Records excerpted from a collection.

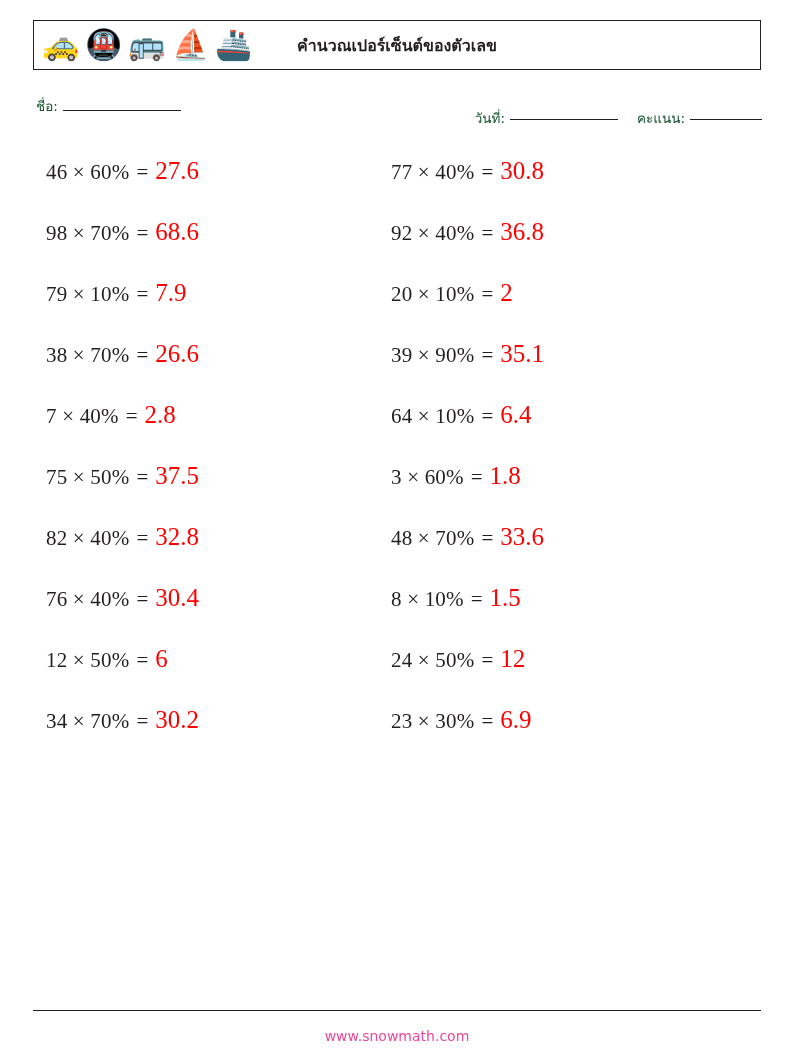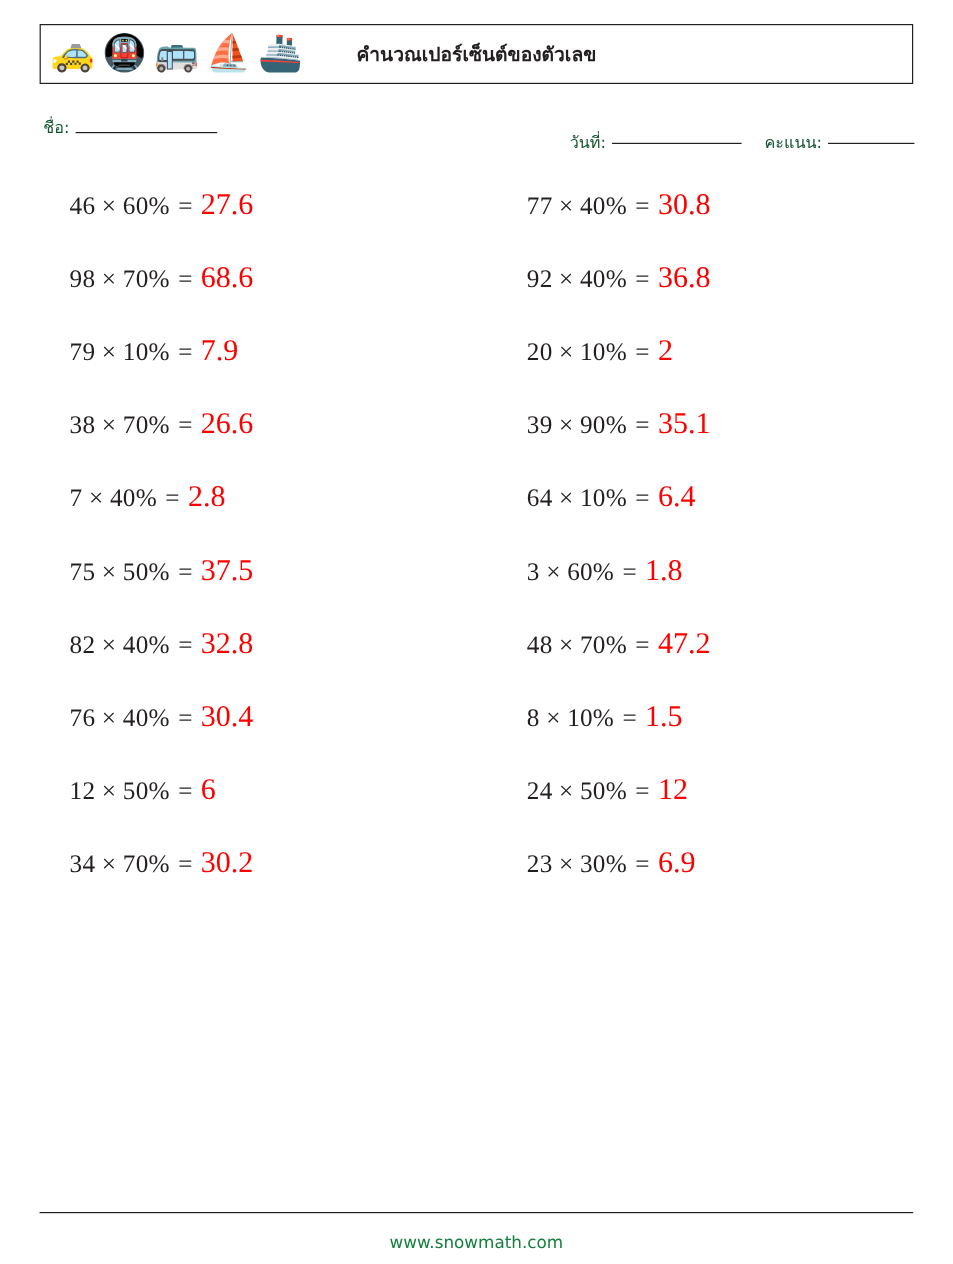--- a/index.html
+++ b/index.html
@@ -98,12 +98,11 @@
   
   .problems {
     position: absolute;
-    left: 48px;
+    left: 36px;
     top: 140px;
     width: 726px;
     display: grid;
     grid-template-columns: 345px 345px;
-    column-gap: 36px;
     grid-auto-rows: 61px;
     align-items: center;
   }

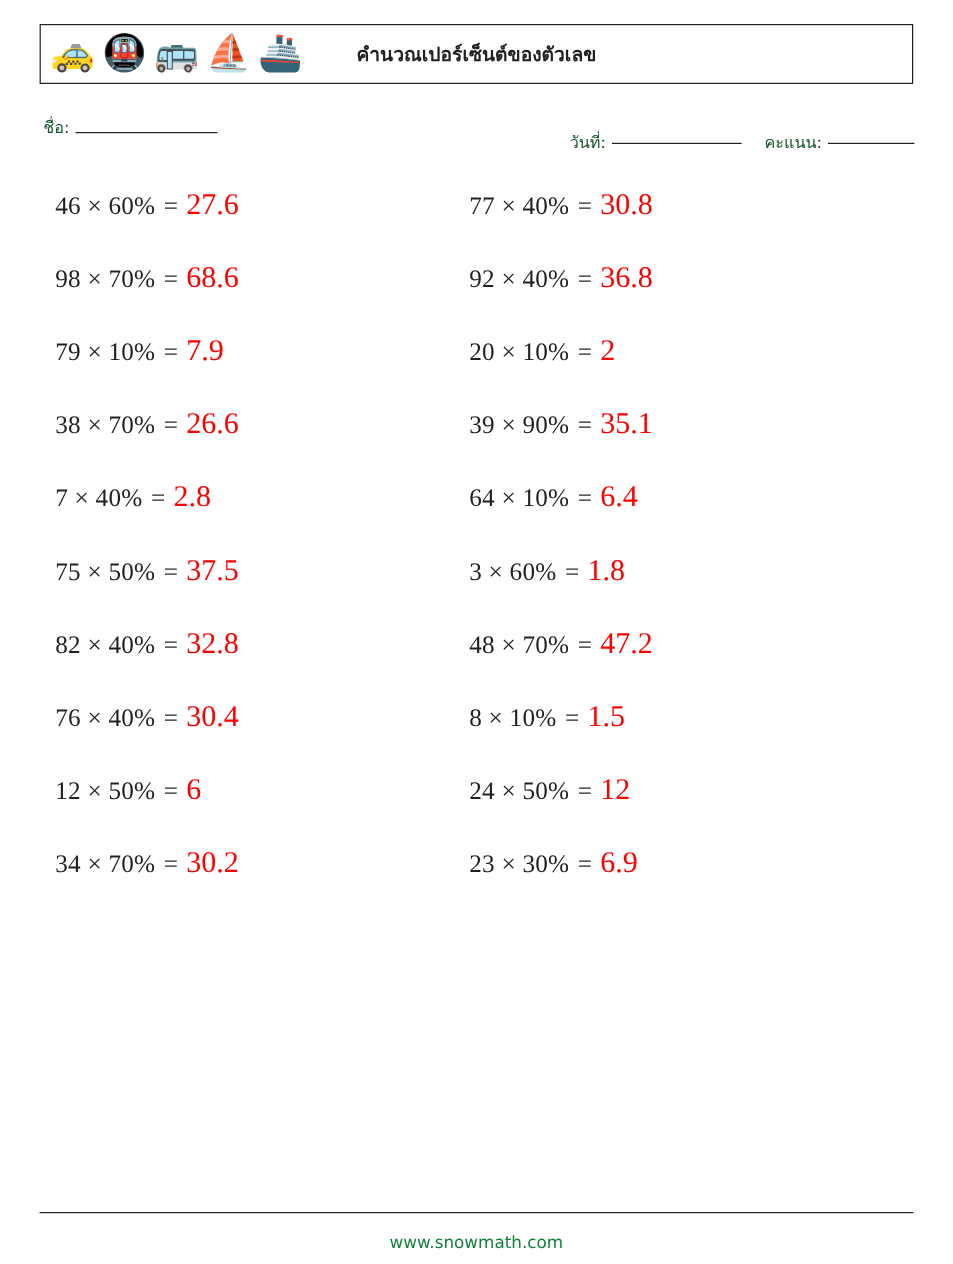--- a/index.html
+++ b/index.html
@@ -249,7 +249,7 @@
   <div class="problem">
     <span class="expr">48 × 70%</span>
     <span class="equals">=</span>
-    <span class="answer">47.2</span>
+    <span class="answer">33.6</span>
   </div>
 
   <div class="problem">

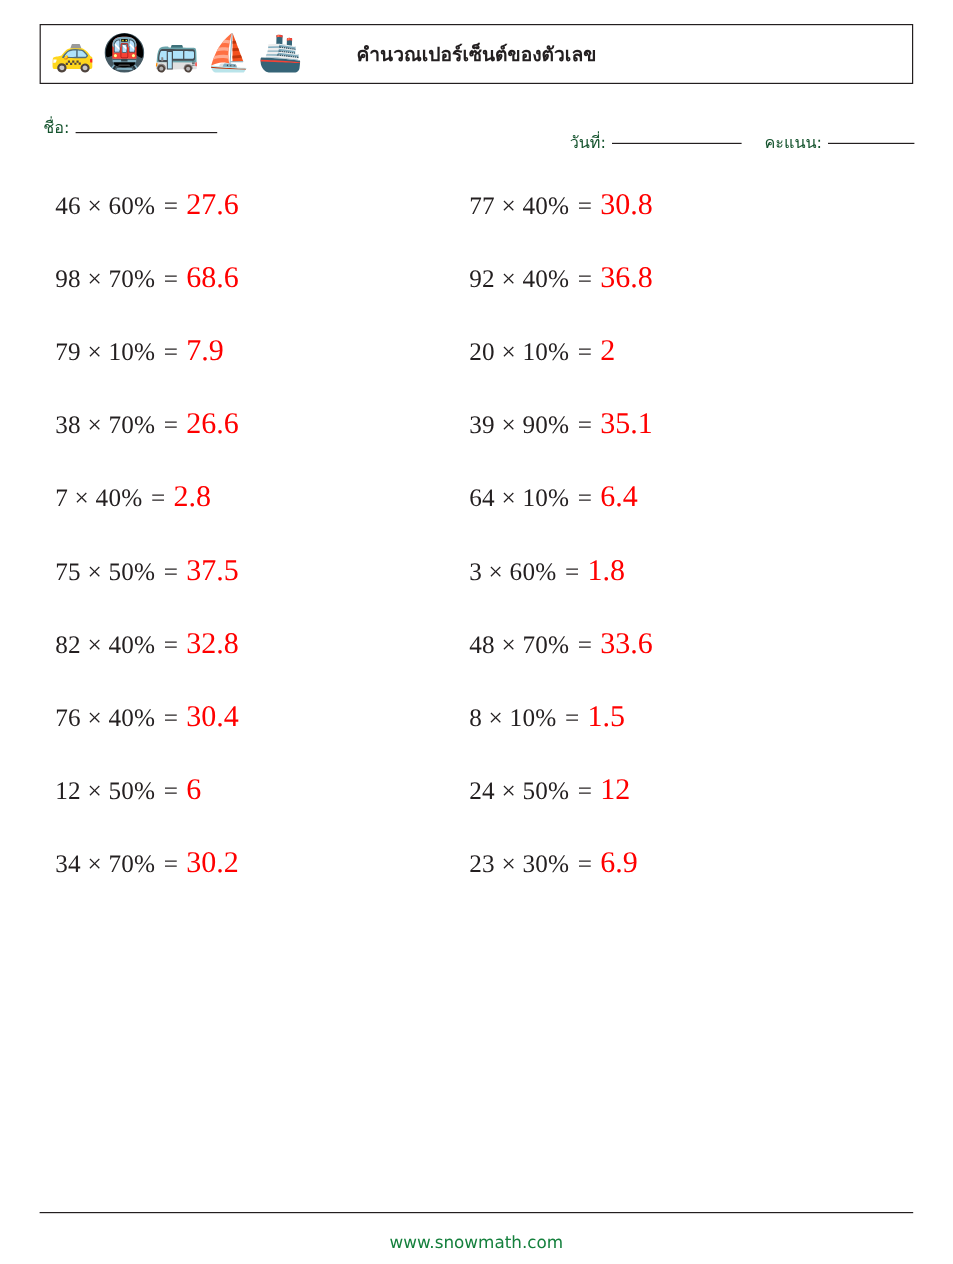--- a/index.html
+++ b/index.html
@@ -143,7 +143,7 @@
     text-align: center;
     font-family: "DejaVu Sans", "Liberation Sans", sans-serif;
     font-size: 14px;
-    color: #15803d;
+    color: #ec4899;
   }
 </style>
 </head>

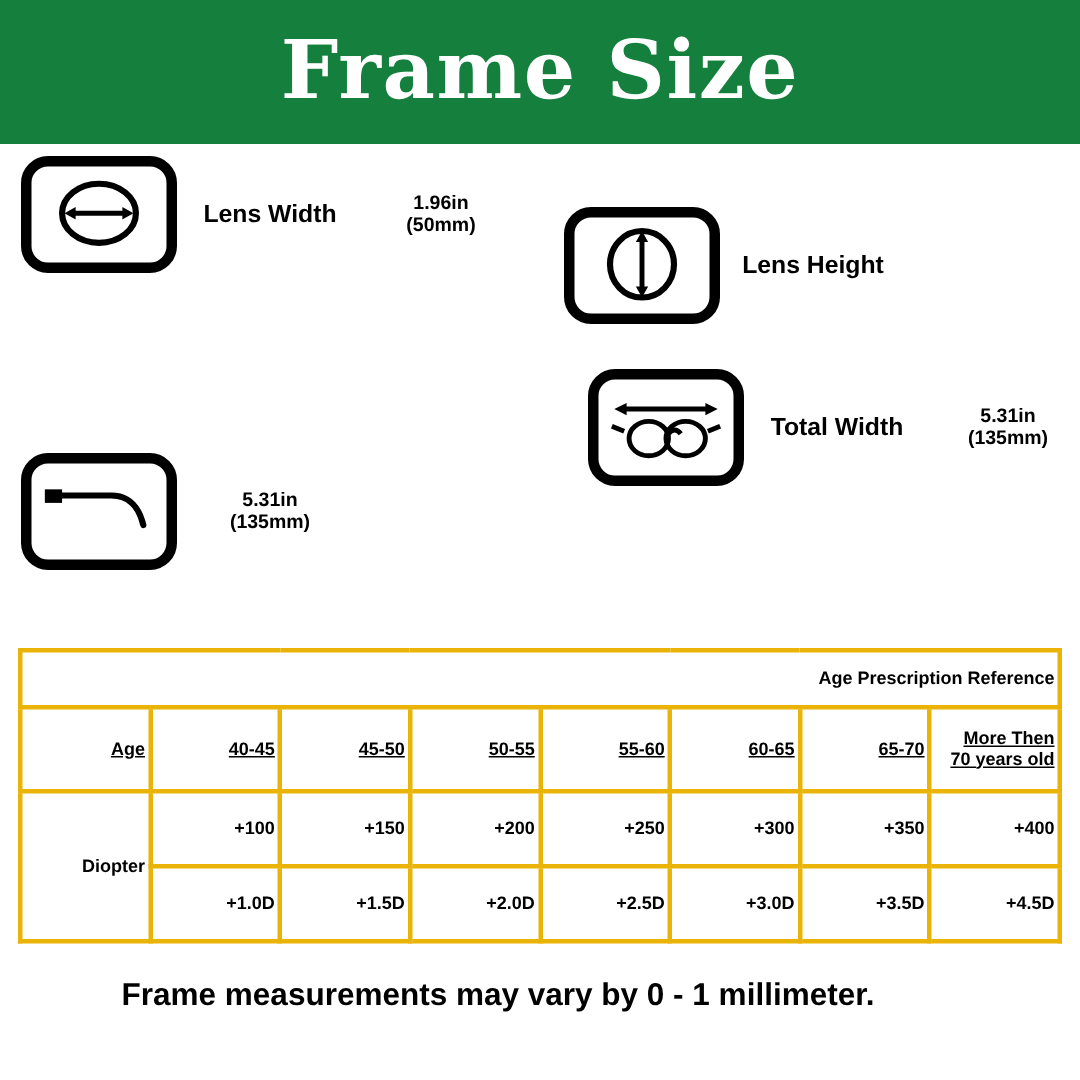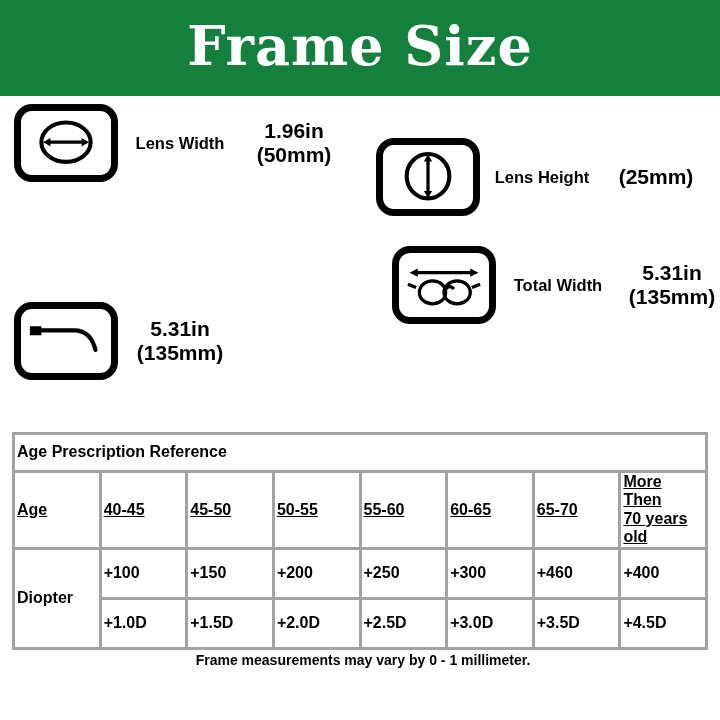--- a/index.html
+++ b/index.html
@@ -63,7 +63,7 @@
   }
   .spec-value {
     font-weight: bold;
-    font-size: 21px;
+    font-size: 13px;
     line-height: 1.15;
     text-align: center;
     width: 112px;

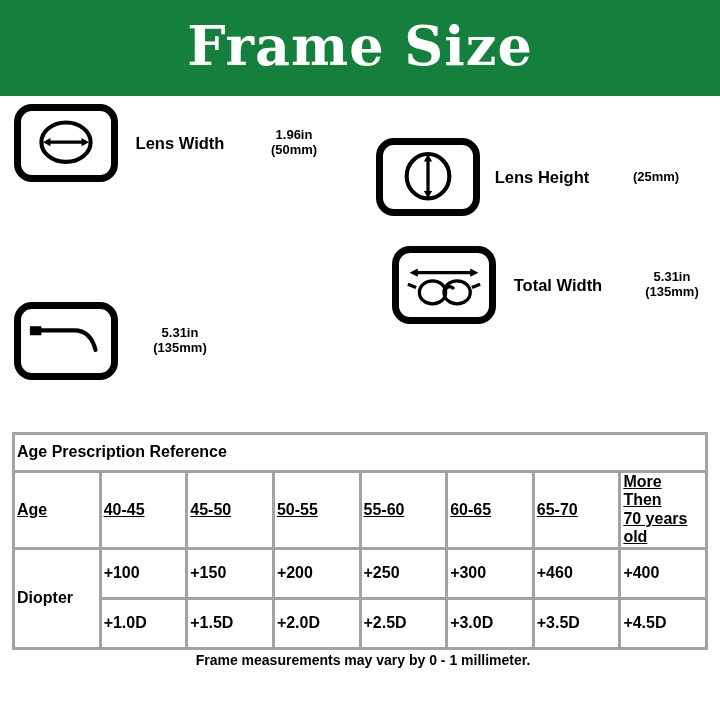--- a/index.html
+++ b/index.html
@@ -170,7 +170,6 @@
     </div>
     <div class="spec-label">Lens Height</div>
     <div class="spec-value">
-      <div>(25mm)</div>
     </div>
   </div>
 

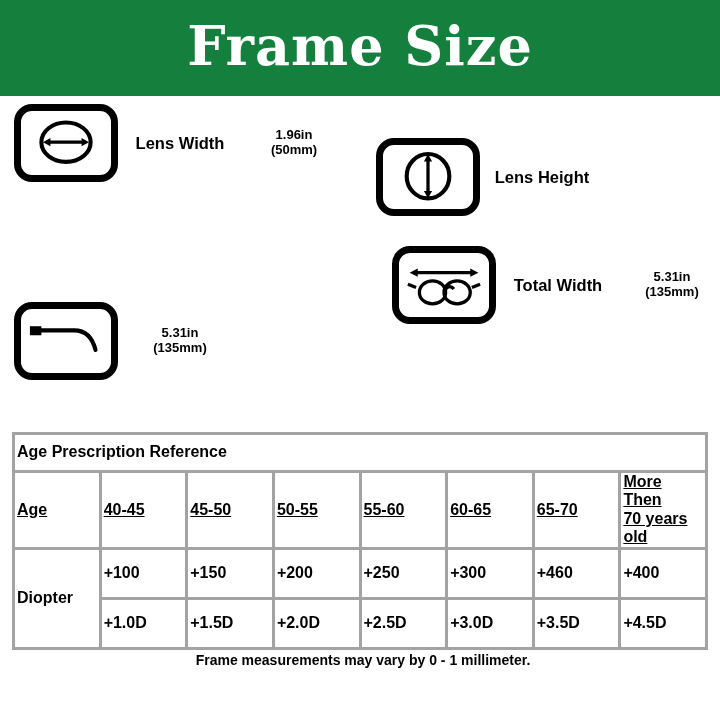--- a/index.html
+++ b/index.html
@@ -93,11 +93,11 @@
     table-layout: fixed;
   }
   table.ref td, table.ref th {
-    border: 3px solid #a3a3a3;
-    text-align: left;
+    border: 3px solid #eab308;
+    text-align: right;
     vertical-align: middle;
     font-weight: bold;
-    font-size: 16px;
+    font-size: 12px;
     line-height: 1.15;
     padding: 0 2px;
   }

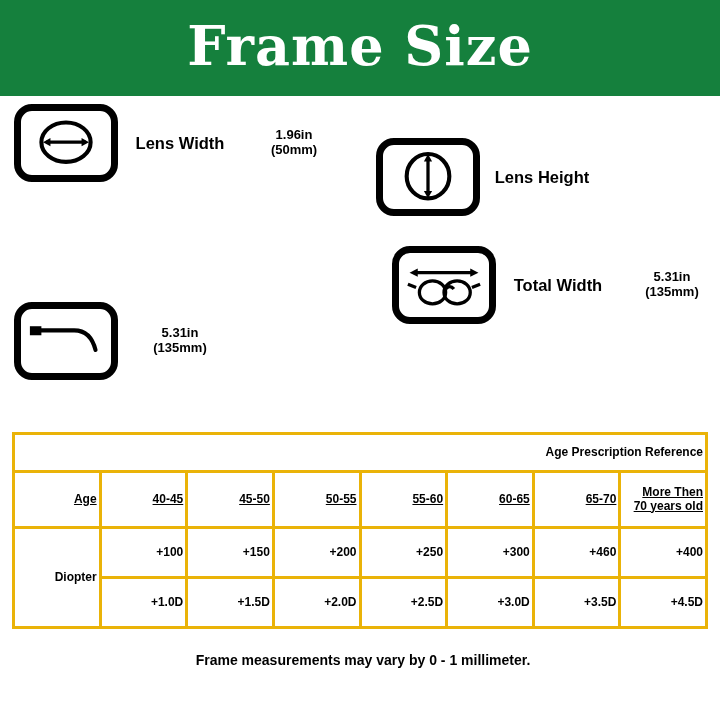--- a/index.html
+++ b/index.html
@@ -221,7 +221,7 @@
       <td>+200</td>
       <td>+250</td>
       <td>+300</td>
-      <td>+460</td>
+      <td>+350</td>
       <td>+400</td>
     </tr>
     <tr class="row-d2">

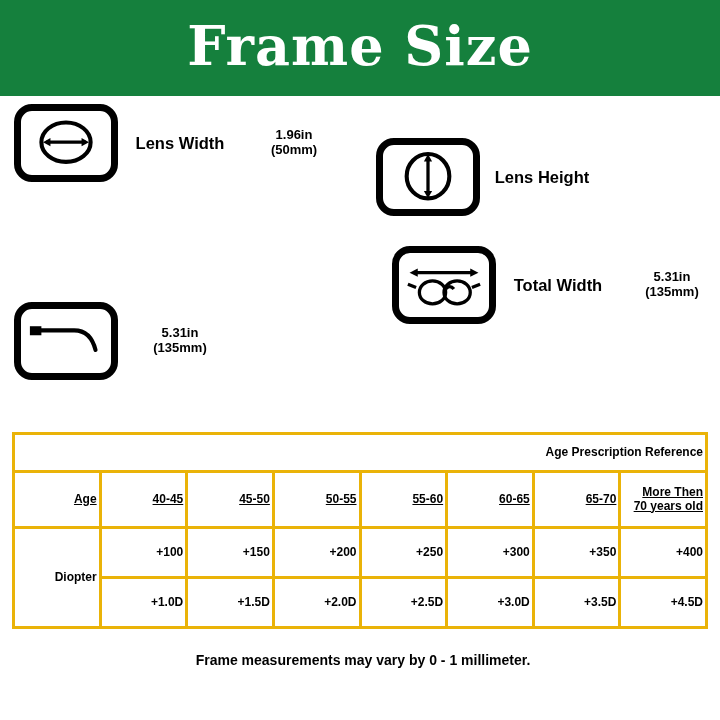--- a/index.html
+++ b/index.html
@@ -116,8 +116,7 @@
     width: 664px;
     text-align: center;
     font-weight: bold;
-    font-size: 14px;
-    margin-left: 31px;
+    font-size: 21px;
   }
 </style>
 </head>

What is expected. Every line above goes into your copy exactly; no images go in.

Task solution.
--- a/index.html
+++ b/index.html
@@ -98,12 +98,11 @@
   
   .problems {
     position: absolute;
-    left: 48px;
+    left: 36px;
     top: 140px;
     width: 726px;
     display: grid;
     grid-template-columns: 345px 345px;
-    column-gap: 36px;
     grid-auto-rows: 61px;
     align-items: center;
   }

--- a/index.html
+++ b/index.html
@@ -249,7 +249,7 @@
   <div class="problem">
     <span class="expr">48 × 70%</span>
     <span class="equals">=</span>
-    <span class="answer">47.2</span>
+    <span class="answer">33.6</span>
   </div>
 
   <div class="problem">

--- a/index.html
+++ b/index.html
@@ -143,7 +143,7 @@
     text-align: center;
     font-family: "DejaVu Sans", "Liberation Sans", sans-serif;
     font-size: 14px;
-    color: #15803d;
+    color: #ec4899;
   }
 </style>
 </head>

--- a/index.html
+++ b/index.html
@@ -63,7 +63,7 @@
   }
   .spec-value {
     font-weight: bold;
-    font-size: 21px;
+    font-size: 13px;
     line-height: 1.15;
     text-align: center;
     width: 112px;

--- a/index.html
+++ b/index.html
@@ -170,7 +170,6 @@
     </div>
     <div class="spec-label">Lens Height</div>
     <div class="spec-value">
-      <div>(25mm)</div>
     </div>
   </div>
 

--- a/index.html
+++ b/index.html
@@ -93,11 +93,11 @@
     table-layout: fixed;
   }
   table.ref td, table.ref th {
-    border: 3px solid #a3a3a3;
-    text-align: left;
+    border: 3px solid #eab308;
+    text-align: right;
     vertical-align: middle;
     font-weight: bold;
-    font-size: 16px;
+    font-size: 12px;
     line-height: 1.15;
     padding: 0 2px;
   }

--- a/index.html
+++ b/index.html
@@ -221,7 +221,7 @@
       <td>+200</td>
       <td>+250</td>
       <td>+300</td>
-      <td>+460</td>
+      <td>+350</td>
       <td>+400</td>
     </tr>
     <tr class="row-d2">

--- a/index.html
+++ b/index.html
@@ -116,8 +116,7 @@
     width: 664px;
     text-align: center;
     font-weight: bold;
-    font-size: 14px;
-    margin-left: 31px;
+    font-size: 21px;
   }
 </style>
 </head>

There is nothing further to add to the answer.